The inhibition of acetylcholinesterase aims to alleviate the symptoms of the disease, as this enzyme is responsible for the degradation of acetylcholine in the brain [5]. The inhibition of tubulin can stop cell division in cancerous cells and may help overcome resistance to medication during the treatment of various cancers [6]. However, a limitation of some drugs is their non-selective binding to tubulin.

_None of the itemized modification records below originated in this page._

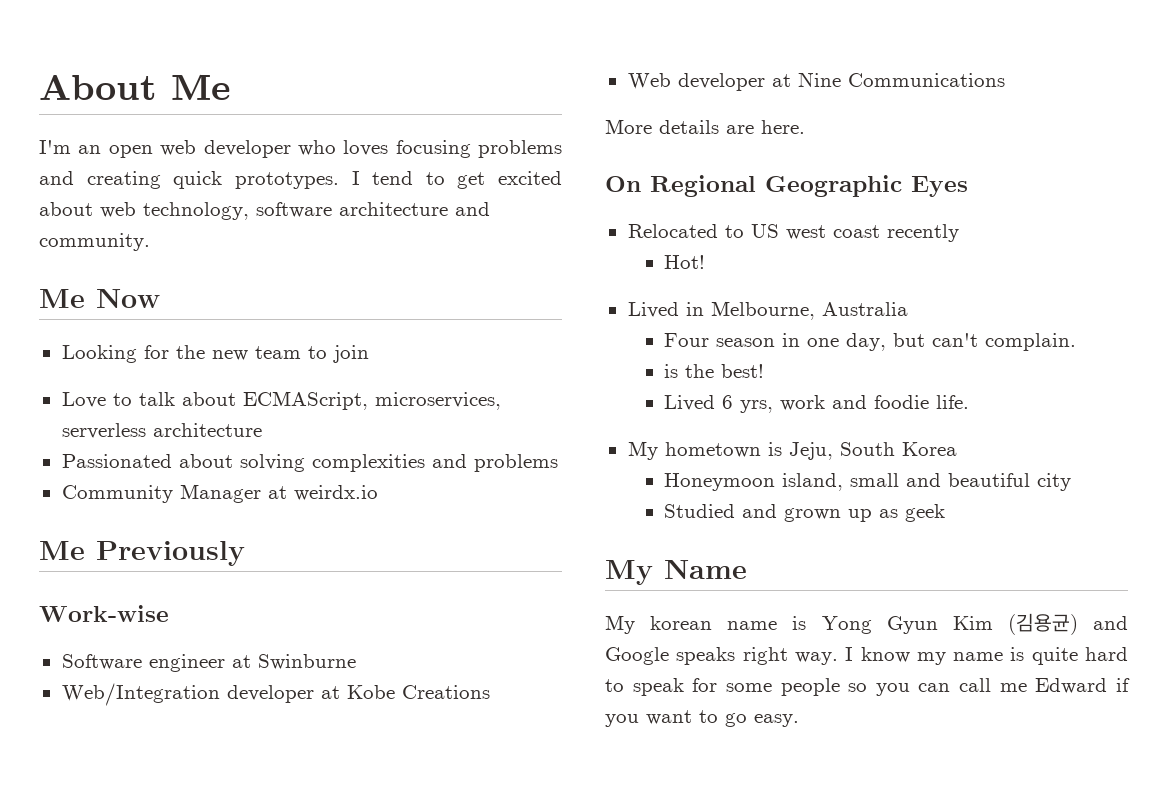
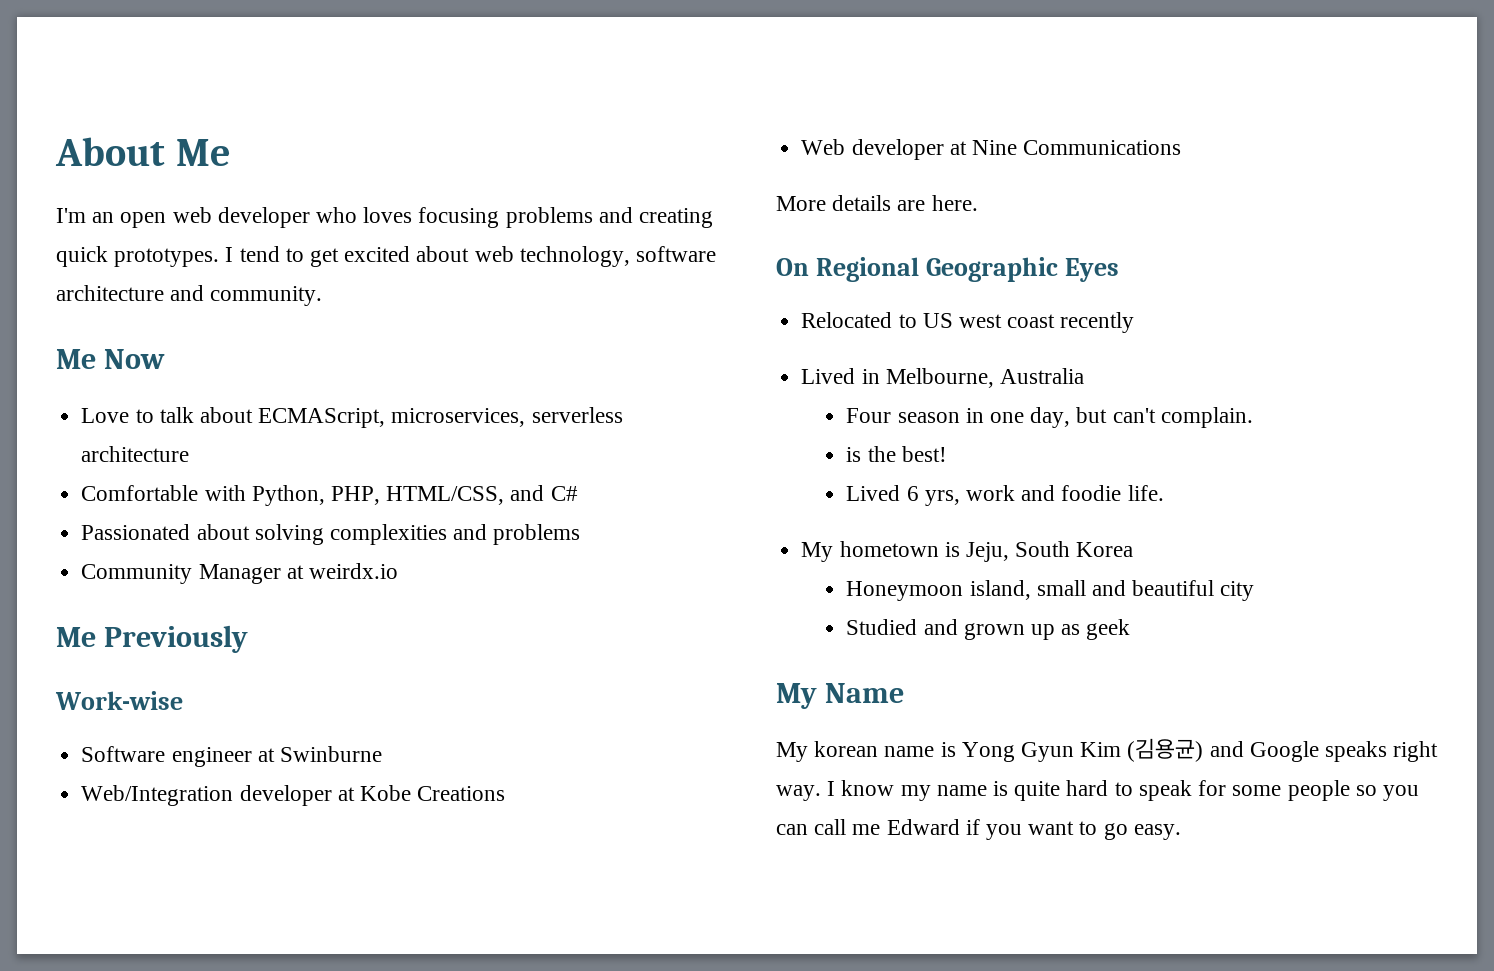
- Looking for the new team to join
+ Comfortable with Python, PHP, HTML/CSS, and C#
- Hot!

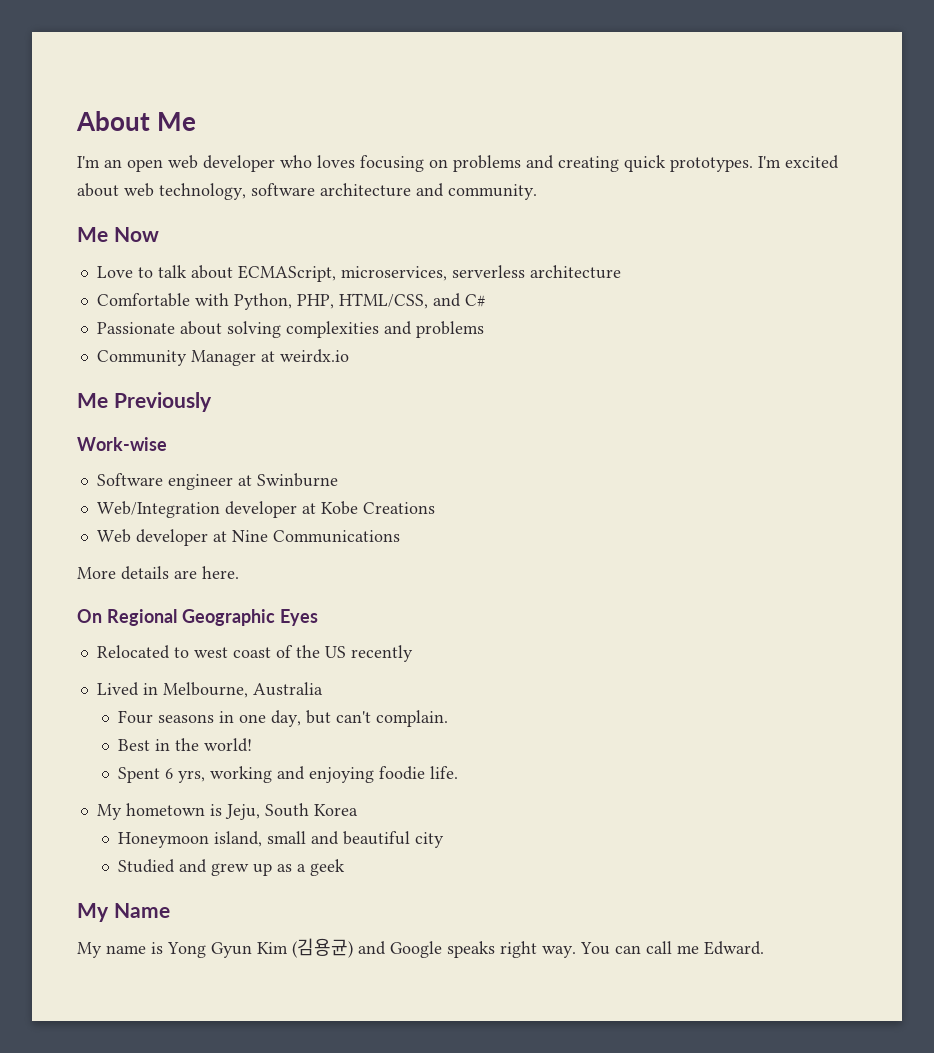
- I'm an open web developer who loves focusing problems and creating quick prototypes.
+ I'm an open web developer who loves focusing on problems and creating quick prototypes.
- I tend to get excited about web technology, software architecture and community.
+ I'm excited about web technology, software architecture and community.
- Passionated about solving complexities and problems
+ Passionate about solving complexities and problems
- Relocated to US west coast recently
+ Relocated to west coast of the US recently
- Four season in one day, but can't complain.
+ Four seasons in one day, but can't complain.
- is the best!
- Lived 6 yrs, work and foodie life.
+ Best in the world!
+ Spent 6 yrs, working and enjoying foodie life.
- Studied and grown up as geek
+ Studied and grew up as a geek
- My korean name is Yong Gyun Kim (김용균) and Google speaks right way.
+ My name is Yong Gyun Kim (김용균) and Google speaks right way.
- I know my name is quite hard to speak for some people so you can call me Edward if you want to go easy.
+ You can call me Edward.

In this study, we use 3-hydrazinyl-1,2,4-triazine with quinoline to synthesize new nitrogenous compound derivatives, which are then be evaluated as potential anti-Alzheimer and anti-cancer agents through advanced docking studies. This approach involves assessing the compounds’ interactions with specific biological targets implicated in Alzheimer’s, such as acetylcholinesterase, and in cancer, such as tubulin.

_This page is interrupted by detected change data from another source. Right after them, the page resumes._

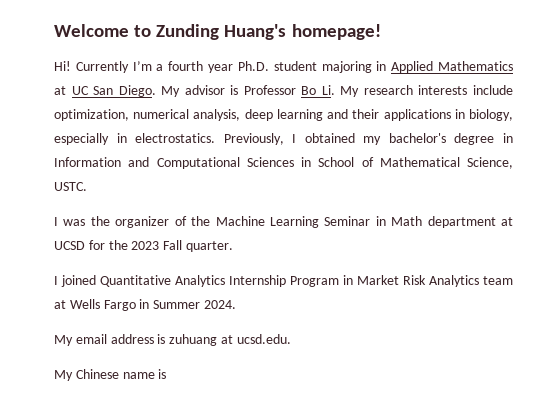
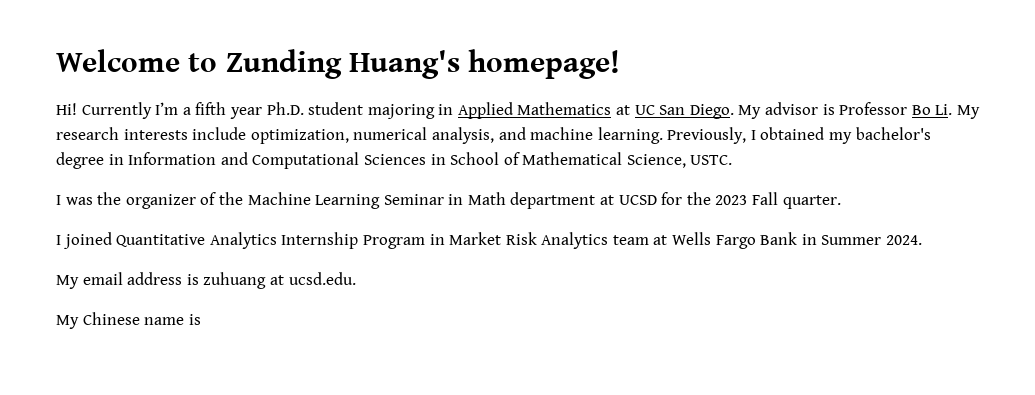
- Currently I’m a fourth year Ph.D. student majoring in Applied Mathematics at UC San Diego.
+ Currently I’m a fifth year Ph.D. student majoring in Applied Mathematics at UC San Diego.
- My advisor is Professor Bo Li. My research interests include optimization, numerical analysis, deep learning and their applications in biology, especially in electrostatics.
+ My advisor is Professor Bo Li. My research interests include optimization, numerical analysis, and machine learning.
- I joined Quantitative Analytics Internship Program in Market Risk Analytics team at Wells Fargo in Summer 2024.
+ I joined Quantitative Analytics Internship Program in Market Risk Analytics team at Wells Fargo Bank in Summer 2024.

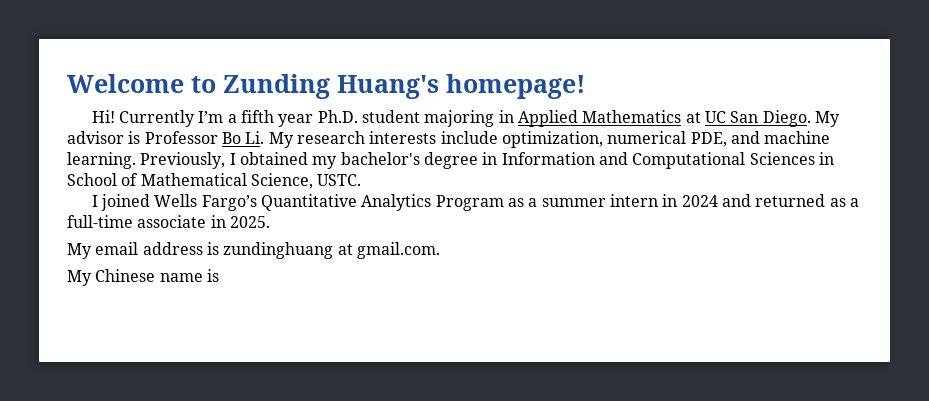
- My advisor is Professor Bo Li. My research interests include optimization, numerical analysis, and machine learning.
+ My advisor is Professor Bo Li. My research interests include optimization, numerical PDE, and machine learning.
- I was the organizer of the Machine Learning Seminar in Math department at UCSD for the 2023 Fall quarter.
- I joined Quantitative Analytics Internship Program in Market Risk Analytics team at Wells Fargo Bank in Summer 2024.
+ I joined Wells Fargo’s Quantitative Analytics Program as a summer intern in 2024 and returned as a full-time associate in 2025.
- My email address is zuhuang at ucsd.edu.
+ My email address is zundinghuang at gmail.com.

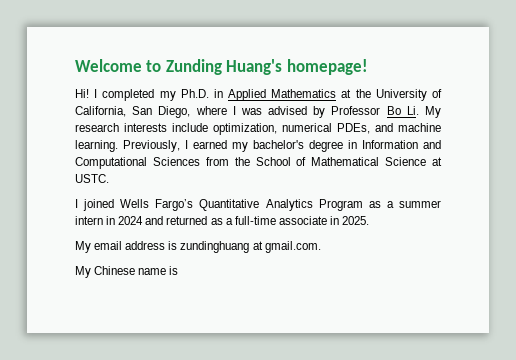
- Currently I’m a fifth year Ph.D. student majoring in Applied Mathematics at UC San Diego. My advisor is Professor Bo Li. My research interests include optimization, numerical PDE, and machine learning.
+ I completed my Ph.D. in Applied Mathematics at the University of California, San Diego, where I was advised by Professor Bo Li. My research interests include optimization, numerical PDEs, and machine learning.
- Previously, I obtained my bachelor's degree in Information and Computational Sciences in School of Mathematical Science, USTC.
+ Previously, I earned my bachelor's degree in Information and Computational Sciences from the School of Mathematical Science at USTC.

Furthermore, a comprehensive ADMET analysis is conducted to evaluate the pharmacokinetic profiles of these compounds, to study their effectiveness in both AChE and tubulin.
2. Materials and Methods
2.1. Materials Used
The ligand was prepared using the Avogadro program, while target preparation was carried out in Chimera version 1.16. Energy minimization was performed using Swiss-PdbViewer (SPDBV) version 4.1, and the visualization and analysis were conducted using BIOVIA Discovery Studio 2021.3.
2.2. Methods
2.2.1. Ligand Preparation
Preparation of derivative compounds for docking studies involved designing small molecules, optimizing their geometry, and minimizing their energy. The resulting structures were then saved in the .pdb format.
2.2.2. Targets Preparation:
The acetylcholinesterase (AChE) protein (PDB ID: 4m0e) [7], and tubulin protein (PDB ID: 1sa0) [8], were obtained in .pdb format from the Protein Data Bank. The targets were prepared by removing water molecules, trimming unnecessary chains, and adding polar hydrogens. Energy minimization was then performed, and the results were visualized and analyzed.

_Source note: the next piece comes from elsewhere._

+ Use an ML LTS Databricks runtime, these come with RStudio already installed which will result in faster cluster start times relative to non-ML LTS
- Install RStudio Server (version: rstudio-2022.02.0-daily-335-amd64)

2.2.3. Synthesis of Compounds:
An equimolar mixture of quinoline derivatives and 3-hydrazinyl-5,6-diphenyl-1,2,4-triazine was stirred at room temperature in ethanol (EtOH) without a catalyst. The precipitate was then filtered, washed with EtOH, and recrystallized from EtOH.
3. Results and Discussion
The general procedure for synthesizing these compounds (Scheme 1) was successfully completed, resulting in the formation of (E)-2-chloro-3-((2-(5,6-diphenyl-1,2,4-triazin-3-yl)hydrazono)methyl)quinoline and (E)-2-chloro-3-((2-(5,6-diphenyl-1,2,4- triazin-3-yl)hydrazono)methyl)-5,8-dimethoxyquinoline (Figure 1), with excellent yields. The synthesis involved a simple condensation reaction between the quinoline derivatives and 3-hydrazinyl-1,2,4-triazine at room temperature without the use of a catalyst. The structures of the compounds were confirmed by NMR spectroscopy (Scheme 1).
3.1. Docking Study
The simulations of these compounds were evaluated for their inhibitory ability using Chimera, where the active site of the target atoms is fixed and the chromophore is flexible. As is well known, this program uses a genetic algorithm (GA) to dock flexible ligands into a protein binding site.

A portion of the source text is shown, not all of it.